Kosovar love, marriage and family in 1975

It’s hard to imagine a twentysomething Norwegian anthropologist wandering around Isniq in 1975, predicting the future breakdown of traditional Albanian households. I found out about Berit Backer completely by accident, by searching for publications on Albania on Amazon. Backer’s study, “Behind Stone Walls,” caught my eye. Republished posthumously by albanologist Robert Elsie, “Behind Stone Walls” is the culmination of a year of up close observation of Isniqians, their families, their rules and their traditions.

A young master’s student at the time, Backer wanted to see how sustainable the multi-generational Albanian household could remain, and how strict hierarchies of age and gender could be challenged by the rise of Albanian-language education. In many ways, Backer describes a state of affairs that feels very similar today, several decades later.

First of all, Backer describes that age-old problem of Albanian communication: only half of what is meant is said, and even enemies will be civil to each other when they have to be. Backer was a fluent Albanian speaker, but had no idea what conversations were about half of the time during her first few months in Isniq, because so much was simply understood by virtue of living in the same, tight-knit community for generations.

Backer knows her stuff as far as the history of the village, the region and the Kanun is concerned, but I find her observations on gender nuanced and extremely valuable for anyone interested in what the not-so-distant past looked like for Albanian women in rural Kosovo.

Backer refuses to see Albanian women solely as victims of traditional Albanian family structures, which relegate them to lives of marriage, childbirth and housework. She spends a lot of time talking about a shadow structure running parallel to male dominance: women facilitate contacts between families, serve as conduits of information, and as bridges between different villages and communities.

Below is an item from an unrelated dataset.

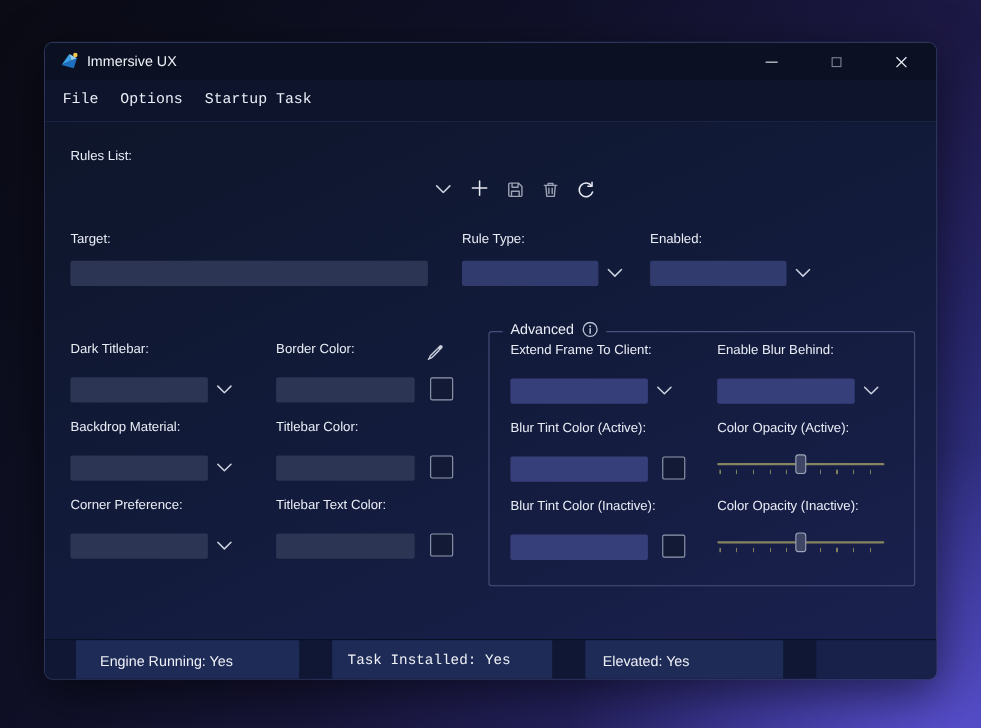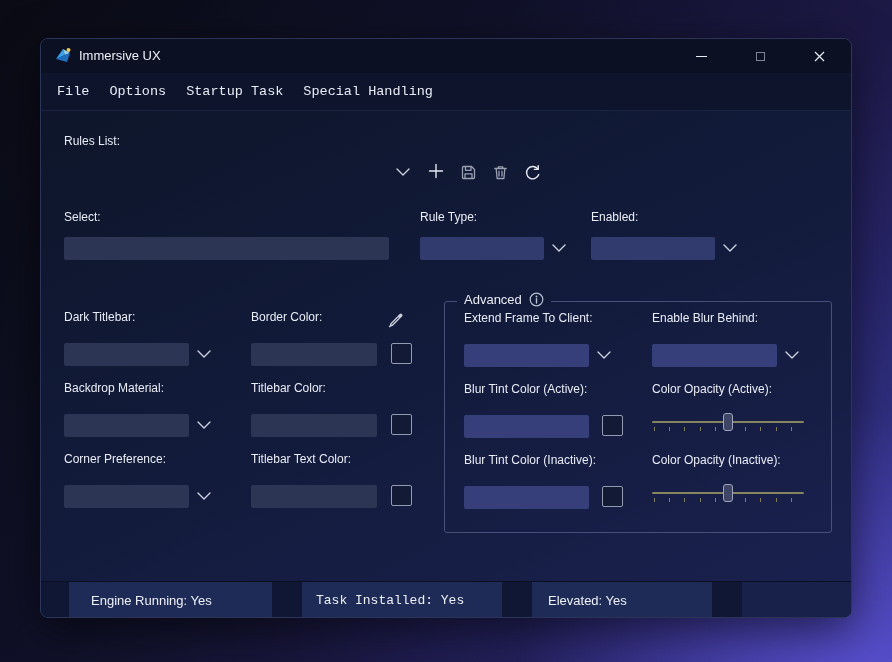"Special Handling" span.menu-item { html: <span>Special Handling</span> -> none }
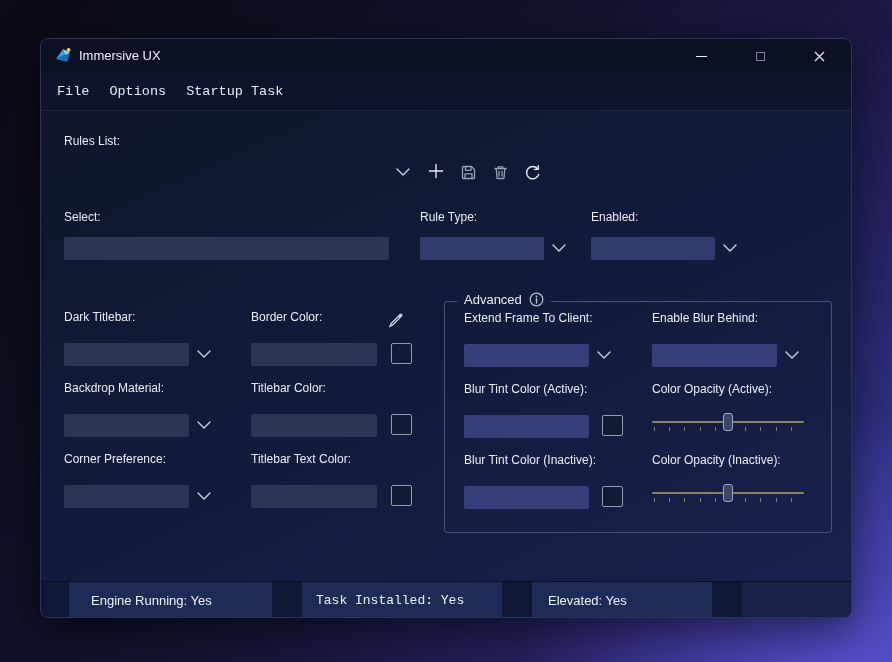"Select:" div.lbl { text: Select -> Target }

Of course, we’re still a describing a system with a bare minimum of individual choice: in “Behind Stone Walls,” Backer describes the isolation of women in their homes and the intense pressure to be sexually pure and obedient. The family and the household always comes first, and a structure entirely built upon patrilineal bloodlines means that reproduction has to be tightly controlled by isolating, supervising and disciplining women and their choices. The system functions based on the subjugation (sexual and otherwise) of women – without it, the bloodline could be put at risk, and without blood loyalty and blood ties, the Kanun is thrown into chaos.cov31

Reading between the lines, it’s hard not to feel compassion for the people who inhabit the world Backer describes – a world in which boys and girls have their roles so strictly defined for them, to the point where the desire for individual choice, freedom and romantic love become numbed:

“Love was accepted as a weakness of the female sex for which women needed to be safeguarded all the more. Although everyone knew about the strength of love and sexual desire, it was considered to be unimportant and unmanly. A man who was very attracted to women, who was a flirt or who fell in love, was considered to be a weak person, and not entirely reliable. People often called him a ‘fool’ and considered him vain for not controlling his emotions properly,” Backer writes.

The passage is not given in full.